What the – ? Since when does somebody at the Bureau of Motor Vehicles remember your name?

Beyond town limits the prevailing culture changes quickly to rural and conservative. But Democrats have a presence throughout the county.

Living with diversity – the political kind

It may be worth mentioning that one BMV clerk, who was particularly kind and helpful to me, wore a star-spangled pin proclaiming “I love America.”

This perplexed my blue-city brain. Was she MAGA? Or just conservative? Middle of the road or liberal, but patriotic? Did it even matter?

I concluded it did not. I couldn’t read her value system based on one pin, even if patriotic slogans are coded as right-leaning in my world. She and I might find much to agree on, or not, but in either case our interaction would be friendly.

That understanding will be foundational to my life here, because this area is politically and economically mixed. Many residents of My Town have ties to the college as students, alumni, faculty, and staff; this population is generally left-leaning and economically secure. But some other townspeople, along with residents of the surrounding rural towns and farmlands, many of whom have been here for generations, are hurting economically. For them, the cost of living in this area, which seems low to me, is unsustainably high. It’s not surprising that the county, which voted narrowly Democratic in every presidential election from 1988 to 2016, swung to Trump in 2020 and 2024.

No longer can I assume that almost everyone I meet in my daily life will share my political views. I’m used to, and appreciate, the racial and ethnic diversity of cities like DC. But a largely white area where the divisions are educational and economic, and where there’s significant Trump support – that’s new to me.

The No Kings Day protest Bill and I attended. We’re there somewhere!

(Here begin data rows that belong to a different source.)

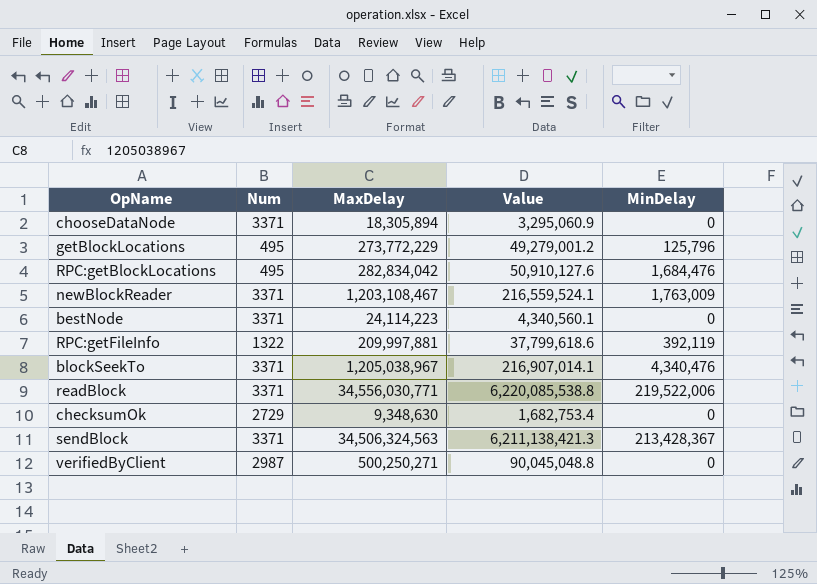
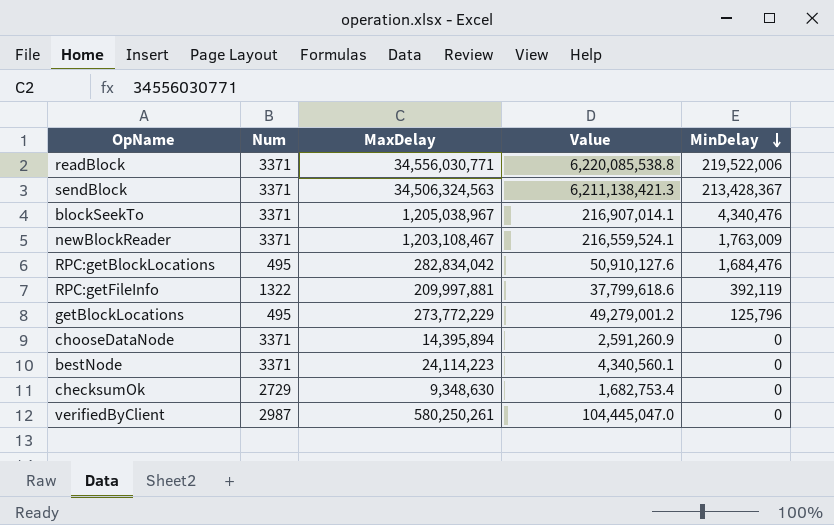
row order: none -> MinDelay descending
chooseDataNode | MaxDelay: 18,305,894 -> 14,395,894
chooseDataNode | Value: 3,295,060.9 -> 2,591,260.9
verifiedByClient | MaxDelay: 500,250,271 -> 580,250,261
verifiedByClient | Value: 90,045,048.8 -> 104,445,047.0

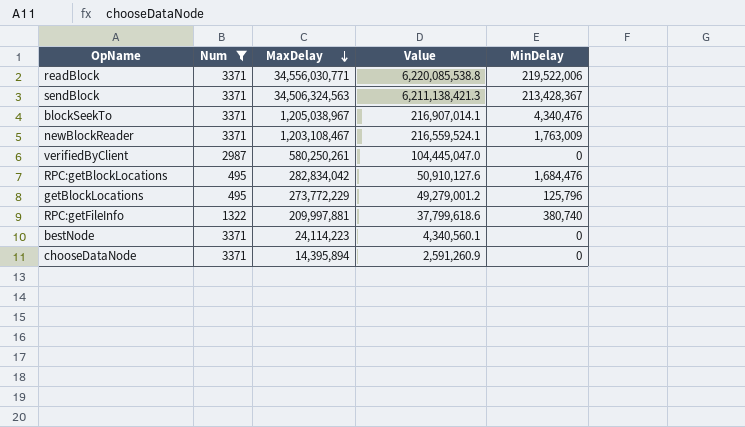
filter: none -> Num != 2729
row order: MinDelay descending -> MaxDelay descending
RPC:getFileInfo | MinDelay: 392,119 -> 380,740

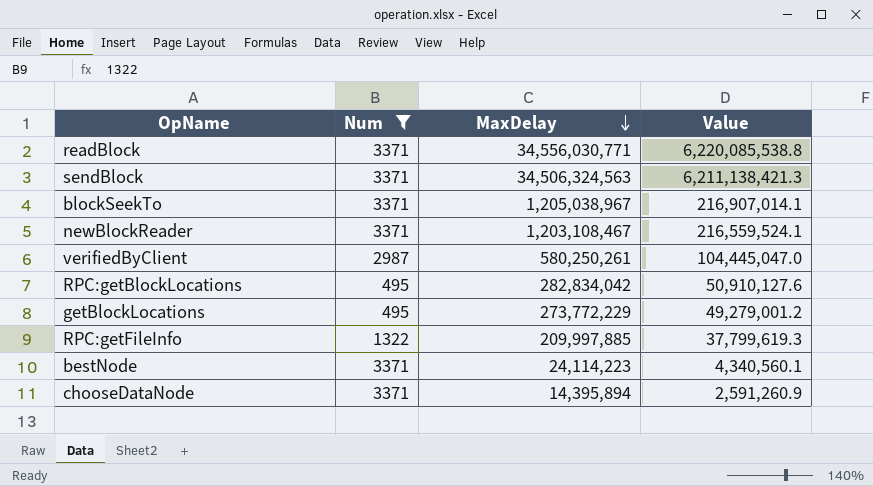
column MinDelay | position: 5 -> none
RPC:getFileInfo | MaxDelay: 209,997,881 -> 209,997,885
RPC:getFileInfo | Value: 37,799,618.6 -> 37,799,619.3

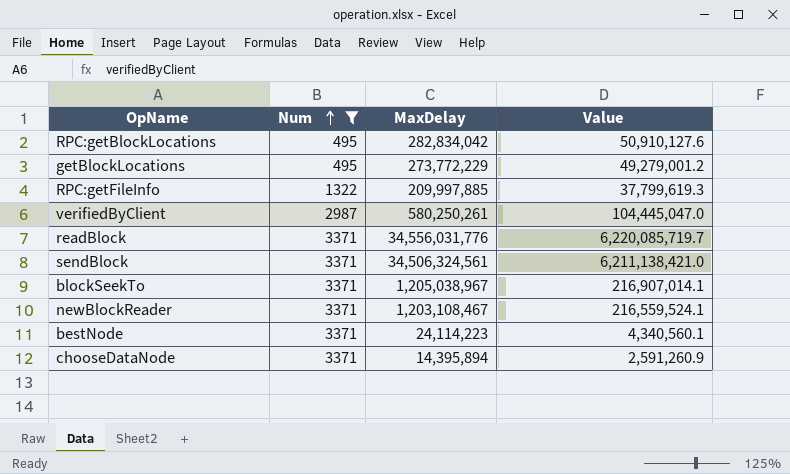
row order: MaxDelay descending -> Num ascending
readBlock | MaxDelay: 34,556,030,771 -> 34,556,031,776
readBlock | Value: 6,220,085,538.8 -> 6,220,085,719.7
sendBlock | MaxDelay: 34,506,324,563 -> 34,506,324,561
sendBlock | Value: 6,211,138,421.3 -> 6,211,138,421.0

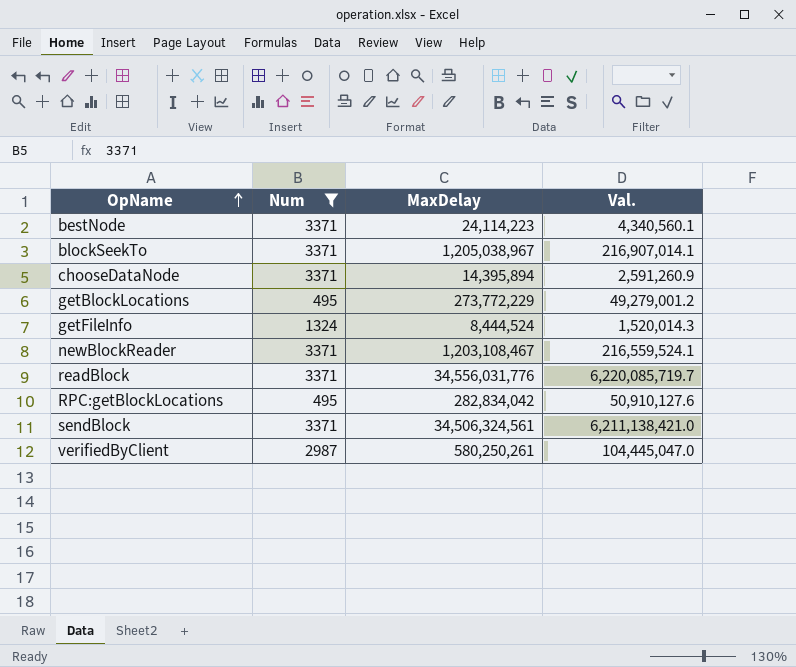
row order: Num ascending -> OpName ascending
column name: Value -> Val.
row RPC:getFileInfo: 1322 | 209,997,885 | 37,799,619.3 -> none
row getFileInfo: none -> 1324 | 8,444,524 | 1,520,014.3

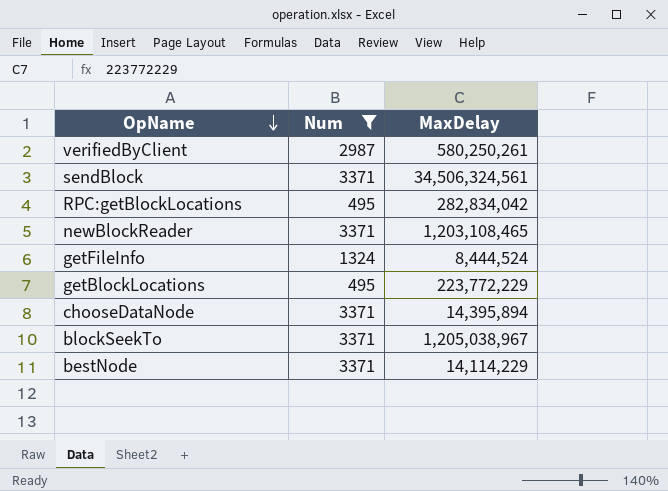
row order: OpName ascending -> OpName descending
column Val. | formula: [MaxDelay] * 0.18 -> none
row readBlock: 3371 | 34,556,031,776 | 6,220,085,719.7 -> none
newBlockReader | MaxDelay: 1,203,108,467 -> 1,203,108,465
getBlockLocations | MaxDelay: 273,772,229 -> 223,772,229
bestNode | MaxDelay: 24,114,223 -> 14,114,229

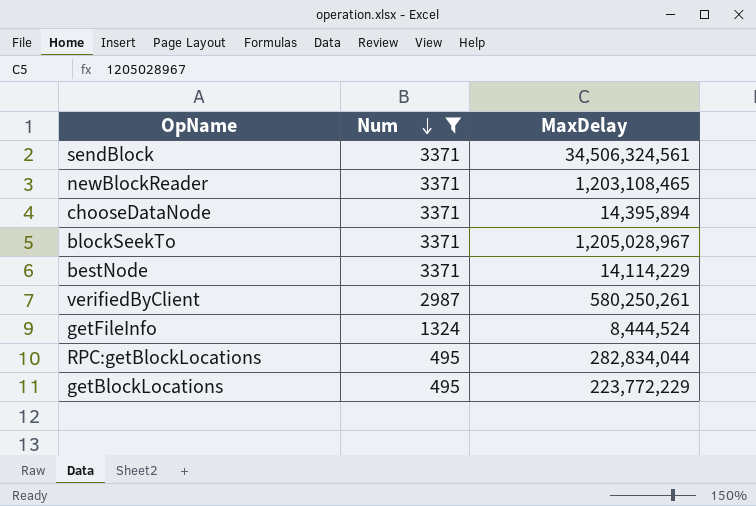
row order: OpName descending -> Num descending
blockSeekTo | MaxDelay: 1,205,038,967 -> 1,205,028,967
RPC:getBlockLocations | MaxDelay: 282,834,042 -> 282,834,044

Finding an activist community

So it was exciting to drive to a nearby small city on No Kings Day, October 18, and find thousands of protestors lining both sides of a highway for a quarter mile. A cacophony of supportive honks and cheers came from traffic passing by.

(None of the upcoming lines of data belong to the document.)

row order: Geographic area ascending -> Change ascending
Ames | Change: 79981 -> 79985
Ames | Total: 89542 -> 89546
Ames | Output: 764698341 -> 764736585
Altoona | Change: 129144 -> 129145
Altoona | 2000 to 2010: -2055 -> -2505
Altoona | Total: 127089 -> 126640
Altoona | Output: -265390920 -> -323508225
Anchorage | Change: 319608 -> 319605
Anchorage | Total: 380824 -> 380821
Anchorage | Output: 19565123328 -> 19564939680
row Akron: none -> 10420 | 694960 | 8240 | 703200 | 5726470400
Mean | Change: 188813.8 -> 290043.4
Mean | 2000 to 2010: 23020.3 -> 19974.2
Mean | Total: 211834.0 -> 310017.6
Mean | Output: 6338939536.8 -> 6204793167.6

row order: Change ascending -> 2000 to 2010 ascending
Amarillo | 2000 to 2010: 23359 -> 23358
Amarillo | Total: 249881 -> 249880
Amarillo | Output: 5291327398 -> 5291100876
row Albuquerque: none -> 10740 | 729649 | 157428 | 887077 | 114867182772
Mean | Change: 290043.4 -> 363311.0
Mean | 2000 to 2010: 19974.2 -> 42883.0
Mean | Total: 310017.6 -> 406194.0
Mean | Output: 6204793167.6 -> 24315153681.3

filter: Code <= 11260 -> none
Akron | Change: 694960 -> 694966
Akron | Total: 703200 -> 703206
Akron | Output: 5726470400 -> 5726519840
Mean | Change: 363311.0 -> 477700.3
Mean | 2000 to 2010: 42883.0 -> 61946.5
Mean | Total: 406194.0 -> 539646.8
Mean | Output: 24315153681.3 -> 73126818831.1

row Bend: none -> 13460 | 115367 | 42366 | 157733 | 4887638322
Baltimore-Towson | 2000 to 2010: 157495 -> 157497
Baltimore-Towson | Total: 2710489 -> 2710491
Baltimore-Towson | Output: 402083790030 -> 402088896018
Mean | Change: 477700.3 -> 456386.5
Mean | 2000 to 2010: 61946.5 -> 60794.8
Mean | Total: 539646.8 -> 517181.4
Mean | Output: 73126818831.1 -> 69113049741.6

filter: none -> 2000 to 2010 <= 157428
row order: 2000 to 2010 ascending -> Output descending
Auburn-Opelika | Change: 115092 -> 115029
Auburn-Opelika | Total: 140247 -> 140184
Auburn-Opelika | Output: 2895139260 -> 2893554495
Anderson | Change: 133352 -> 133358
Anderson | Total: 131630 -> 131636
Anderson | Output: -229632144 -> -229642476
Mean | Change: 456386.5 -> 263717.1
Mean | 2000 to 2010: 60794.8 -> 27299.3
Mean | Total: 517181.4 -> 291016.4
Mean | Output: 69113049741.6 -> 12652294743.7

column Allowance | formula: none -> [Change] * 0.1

It’s true that this protest, which drew people from across the county, was on the far outskirts of Cleveland, a blue city. But it’s also true that no state or county, whether red or blue, is monolithic. Here amid the cornfields, progressive politics is alive and well, if not exactly robust.

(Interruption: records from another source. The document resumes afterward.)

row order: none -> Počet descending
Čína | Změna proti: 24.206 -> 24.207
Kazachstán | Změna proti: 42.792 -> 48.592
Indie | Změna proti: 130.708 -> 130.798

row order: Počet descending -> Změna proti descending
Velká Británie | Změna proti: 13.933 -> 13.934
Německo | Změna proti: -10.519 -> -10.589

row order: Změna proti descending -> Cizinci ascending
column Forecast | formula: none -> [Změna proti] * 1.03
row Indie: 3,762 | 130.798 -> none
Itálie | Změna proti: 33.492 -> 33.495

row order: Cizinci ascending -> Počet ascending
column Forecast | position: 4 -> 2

There are several local Democratic groups, including one known as Rural Dems; a town-based immigrant support group; and a countywide group that seeks to end gerrymandering and promote fair elections. I’ve been to two meetings in town so far, one on redistricting (a hot issue in Ohio right now) and the other on immigrant support and rapid response in case ICE shows up.

Last weekend I went canvassing in town with a friend, supporting a candidate for municipal judge who’s on the ballot in November. After years of driving to battleground states to knock on strangers’ doors, it was a new experience to canvass in a place where I live, among people who are – though I may not know them yet – my neighbors.

Real, yet not

Sometimes I feel like My Town is home. Sometimes I feel like I’m on an extended vacation in an Airbnb. My brain hasn’t quite figured it out. I like it here, and I’m confident the change will be good for both Bill and me. Yet when I close my eyes and picture DC – my Mt. Pleasant neighborhood, the blocks I walked every day for almost half a century, the people I’ve known for years or decades – it doesn’t feel like just a memory. It feels physical, like a part of my body. It feels inseparable from who I am and always will be.

Is this how immigrants feel when they leave their countries? I wonder if, like many recent immigrants, I will need to stay connected to both places, lest I lose a part of myself.

The moment it began to seem real wasn’t when we unloaded the moving van, or when I changed my address, or when I got my Ohio driver’s license or registered to vote here. It was this:

I don’t know what our car thought about its new Ohio identity. For me, it felt like a point of no return. But return we will. We’ll be in DC for 10 days in November to tie up loose ends and reconnect with friends. After that, Bill will fly to the African Studies Association meeting in Atlanta and I’ll fly back here. I’ll see if it feels like coming home.